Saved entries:

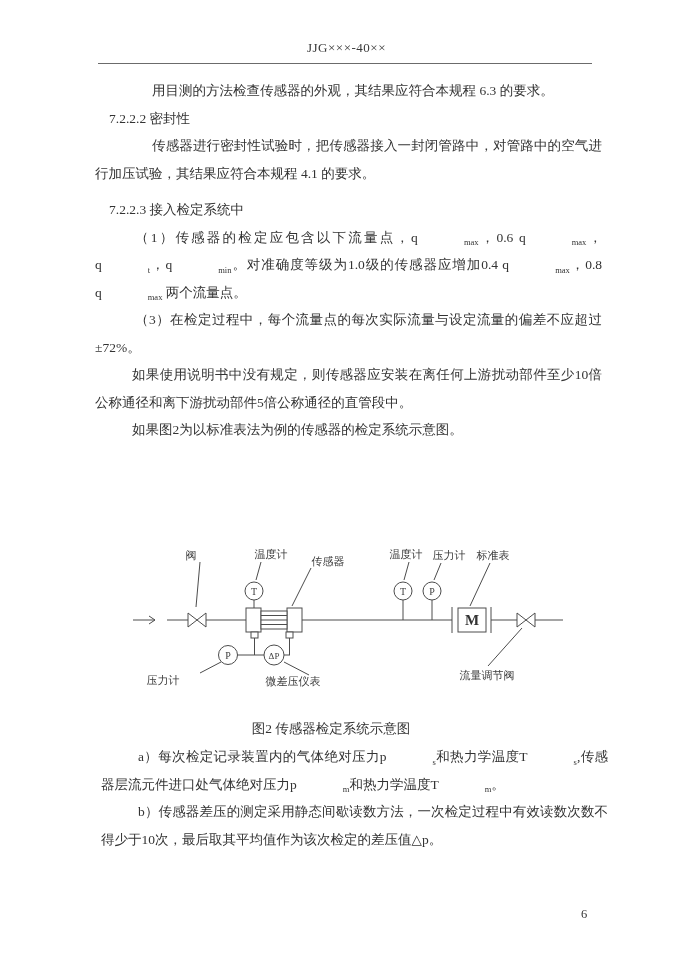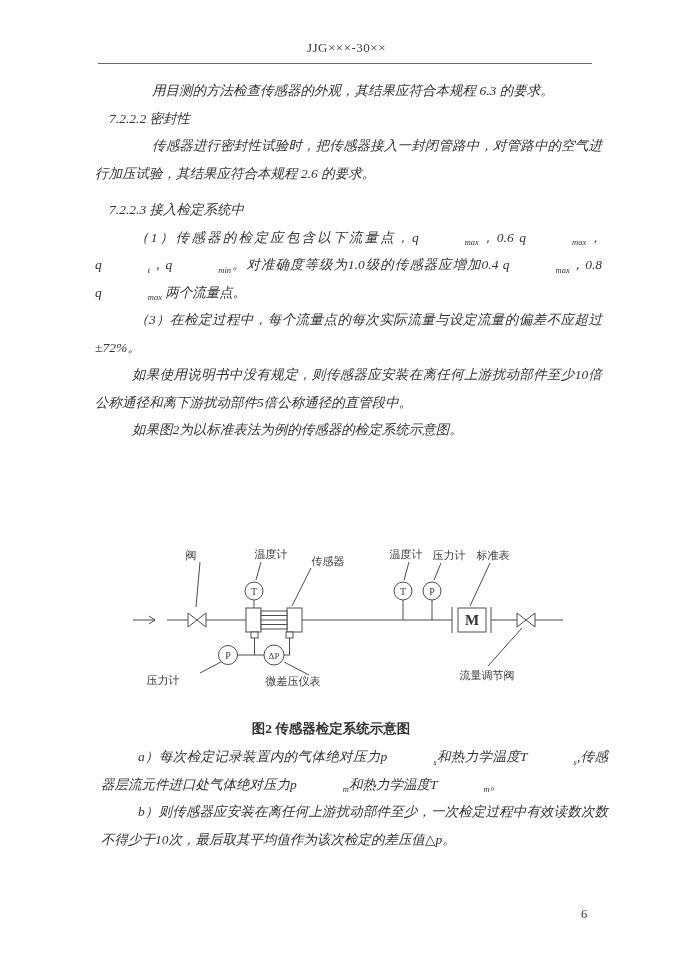--- a/index.html
+++ b/index.html
@@ -17,54 +17,54 @@
     background:#6b6b6b;
   }
   .body-text {
     position:absolute; top:77px; left:95px; width:507px;
     font-size:13.5px; line-height:27.5px; text-align:justify; color:#333;
   }
   .after-text {
     position:absolute; top:743px; left:101px; width:507px;
     font-size:13.5px; line-height:27.5px; text-align:justify; color:#333;
   }
-  .body-text p, .after-text p { margin:0;font-style:italic; }
+  .body-text p, .after-text p { margin:0; }
   .ind-big  { text-indent:57px; }
   .ind-norm { text-indent:37px; }
   .ind-paren{ text-indent:40px; }
   .ind-head { text-indent:14px; }
   .gap-before { margin-top:9px !important; }
   sub { font-size:8.5px; line-height:0;margin-left:46px; }
   .figure-caption {
     position:absolute; top:720px; left:95px; width:472px;
-    text-align:center; font-size:13.5px; color:#333;font-weight:bold;
+    text-align:center; font-size:13.5px; color:#333;
   }
   .figure-area { position:absolute; top:535px; left:0; width:693px; height:165px; }
   .figure-area svg { display:block; }
   .diagram-label { font-size:11px; fill:#3c3c3c; font-family:"Liberation Serif","DejaVu Serif",serif; }
   .sym-letter { font-size:10px; fill:#3c3c3c; font-family:"Liberation Serif","DejaVu Serif",serif; }
   .sym-dp { font-size:9px; fill:#3c3c3c; font-family:"Liberation Serif","DejaVu Serif",serif; }
   .sym-m  { font-size:15px; font-weight:bold; fill:#333; font-family:"Liberation Serif","DejaVu Serif",serif; }
   .page-number {
     position:absolute; top:907px; left:572px; width:24px;
     text-align:center; font-size:12.5px; color:#333;
   }
 </style>
 </head>
 <body>
 
 <div class="page">
 
-  <div class="header-text">JJG×××-30××</div>
+  <div class="header-text">JJG×××-40××</div>
   <div class="header-rule"></div>
 
   <div class="body-text">
     <p class="ind-big">用目测的方法检查传感器的外观，其结果应符合本规程 6.3 的要求。</p>
     <p class="ind-head">7.2.2.2 密封性</p>
-    <p class="ind-big">传感器进行密封性试验时，把传感器接入一封闭管路中，对管路中的空气进行加压试验，其结果应符合本规程 2.6 的要求。</p>
+    <p class="ind-big">传感器进行密封性试验时，把传感器接入一封闭管路中，对管路中的空气进行加压试验，其结果应符合本规程 4.1 的要求。</p>
     <p class="ind-head gap-before">7.2.2.3 接入检定系统中</p>
     <p class="ind-paren">（1）传感器的检定应包含以下流量点，q<sub>max</sub>，0.6 q<sub>max</sub>， q<sub>t</sub>，q<sub>min</sub>。对准确度等级为1.0级的传感器应增加0.4 q<sub>max</sub>，0.8 q<sub>max</sub> 两个流量点。</p>
     <p class="ind-paren">（3）在检定过程中，每个流量点的每次实际流量与设定流量的偏差不应超过±72%。</p>
     <p class="ind-norm">如果使用说明书中没有规定，则传感器应安装在离任何上游扰动部件至少10倍公称通径和离下游扰动部件5倍公称通径的直管段中。</p>
     <p class="ind-norm">如果图2为以标准表法为例的传感器的检定系统示意图。</p>
   </div>
 
   <div class="figure-area">
     <svg width="693" height="165" viewBox="0 0 693 165">
       <g stroke="#4c4c4c" stroke-width="1" fill="none">
@@ -161,18 +161,18 @@
       <text class="diagram-label" text-anchor="middle" x="163" y="149">压力计</text>
       <text class="diagram-label" text-anchor="middle" x="293" y="150">微差压仪表</text>
       <text class="diagram-label" text-anchor="middle" x="487" y="144">流量调节阀</text>
     </svg>
   </div>
 
   <div class="figure-caption">图2 传感器检定系统示意图</div>
 
   <div class="after-text">
     <p class="ind-norm">a）每次检定记录装置内的气体绝对压力p<sub>s</sub>和热力学温度T<sub>s</sub>,传感器层流元件进口处气体绝对压力p<sub>m</sub>和热力学温度T<sub>m</sub>。</p>
-    <p class="ind-norm">b）则传感器应安装在离任何上游扰动部件至少，一次检定过程中有效读数次数不得少于10次，最后取其平均值作为该次检定的差压值△p。</p>
+    <p class="ind-norm">b）传感器差压的测定采用静态间歇读数方法，一次检定过程中有效读数次数不得少于10次，最后取其平均值作为该次检定的差压值△p。</p>
   </div>
 
   <div class="page-number">6</div>
 
 </div>
 
 </body></html>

■ Work order:
Every line in the data that holds the string "middle" should be returned.

■ Problem solution:
       <text class="diagram-label" text-anchor="middle" x="163" y="149">压力计</text>
       <text class="diagram-label" text-anchor="middle" x="293" y="150">微差压仪表</text>
       <text class="diagram-label" text-anchor="middle" x="487" y="144">流量调节阀</text>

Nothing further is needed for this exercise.